▶ [TASK DESCRIPTION]
Take the material below and extract the lines from the one with "margin-left: 13px ->" through the one with "text: Межосевое ->", word for word, without pictures.

▶ [INPUT RECORDS]
────────────────────

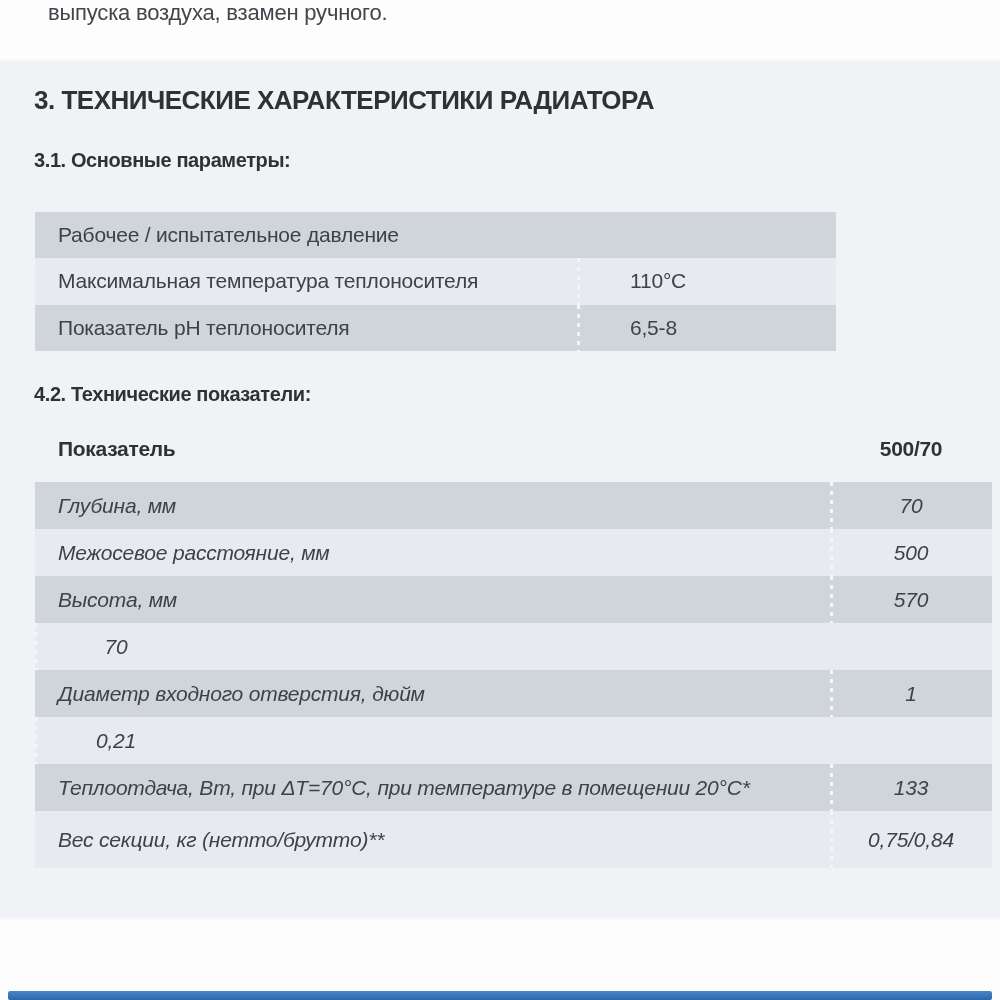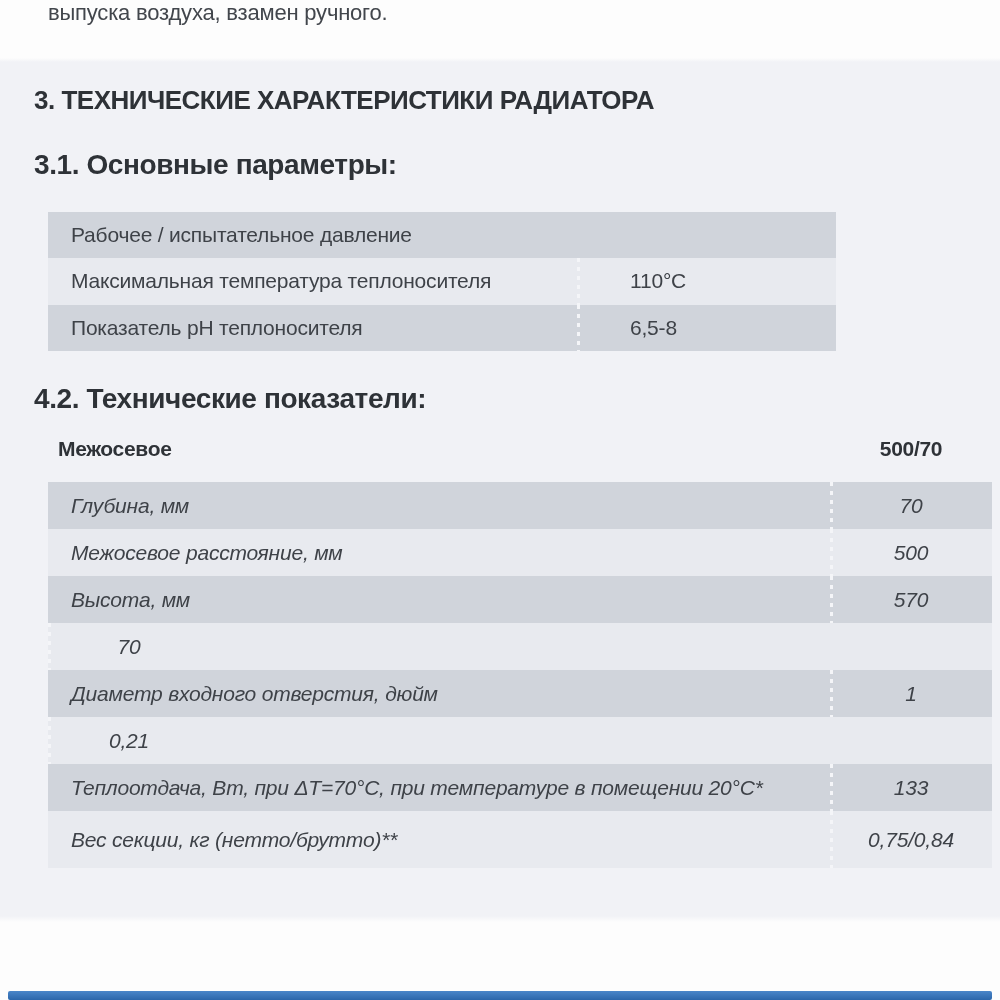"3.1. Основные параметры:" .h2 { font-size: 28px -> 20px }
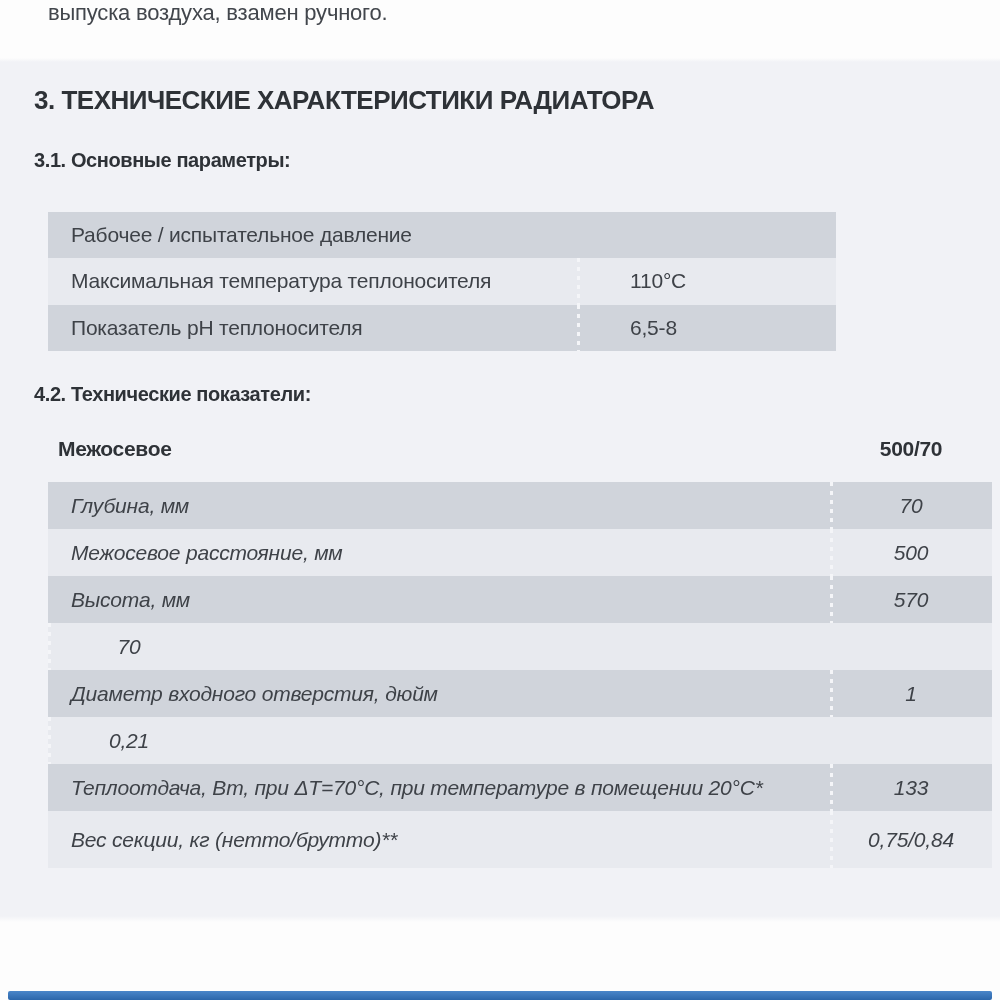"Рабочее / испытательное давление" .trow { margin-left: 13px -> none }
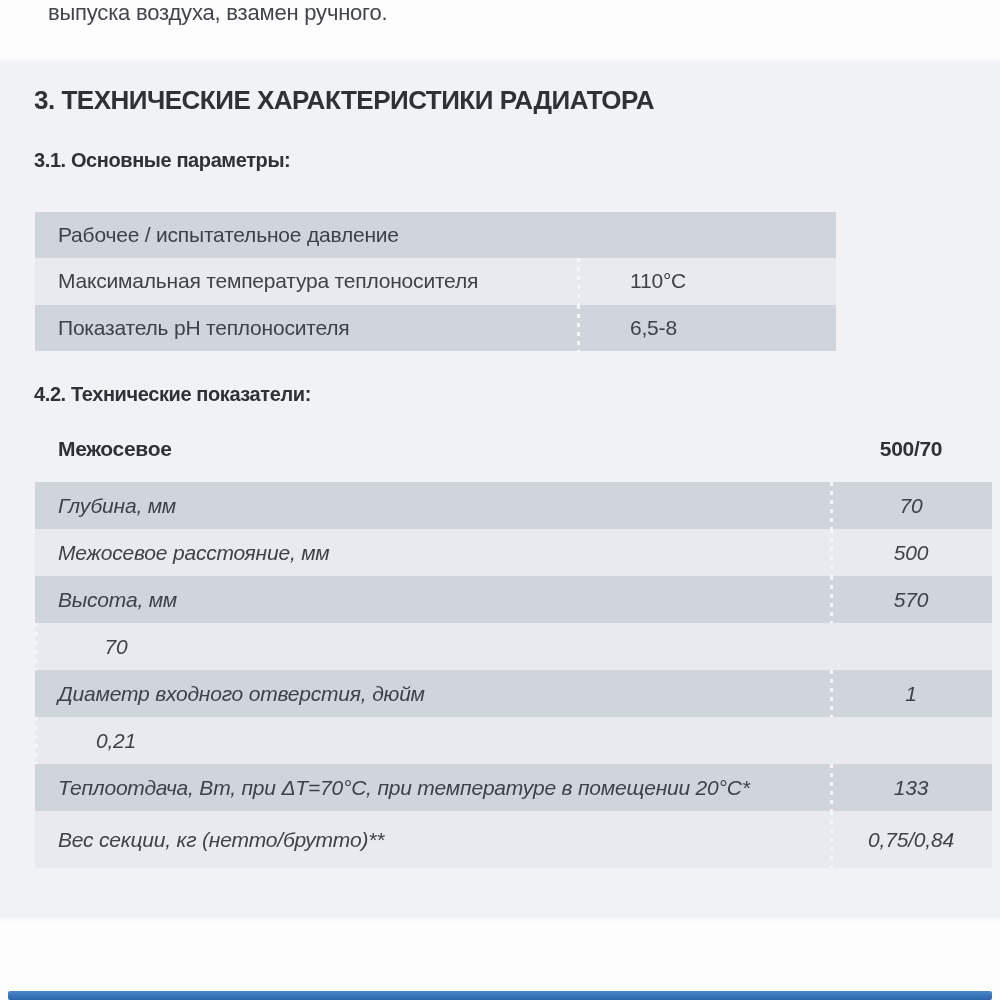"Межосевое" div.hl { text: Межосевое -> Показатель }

────────────────────

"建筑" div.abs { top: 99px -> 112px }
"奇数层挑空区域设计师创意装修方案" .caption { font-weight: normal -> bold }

────────────────────

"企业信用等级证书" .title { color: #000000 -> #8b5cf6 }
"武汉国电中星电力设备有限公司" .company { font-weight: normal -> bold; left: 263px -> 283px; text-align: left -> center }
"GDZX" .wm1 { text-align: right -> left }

────────────────────

▶ [FINISHED EXERCISE]
"Рабочее / испытательное давление" .trow { margin-left: 13px -> none }
"Межосевое" div.hl { text: Межосевое -> Показатель }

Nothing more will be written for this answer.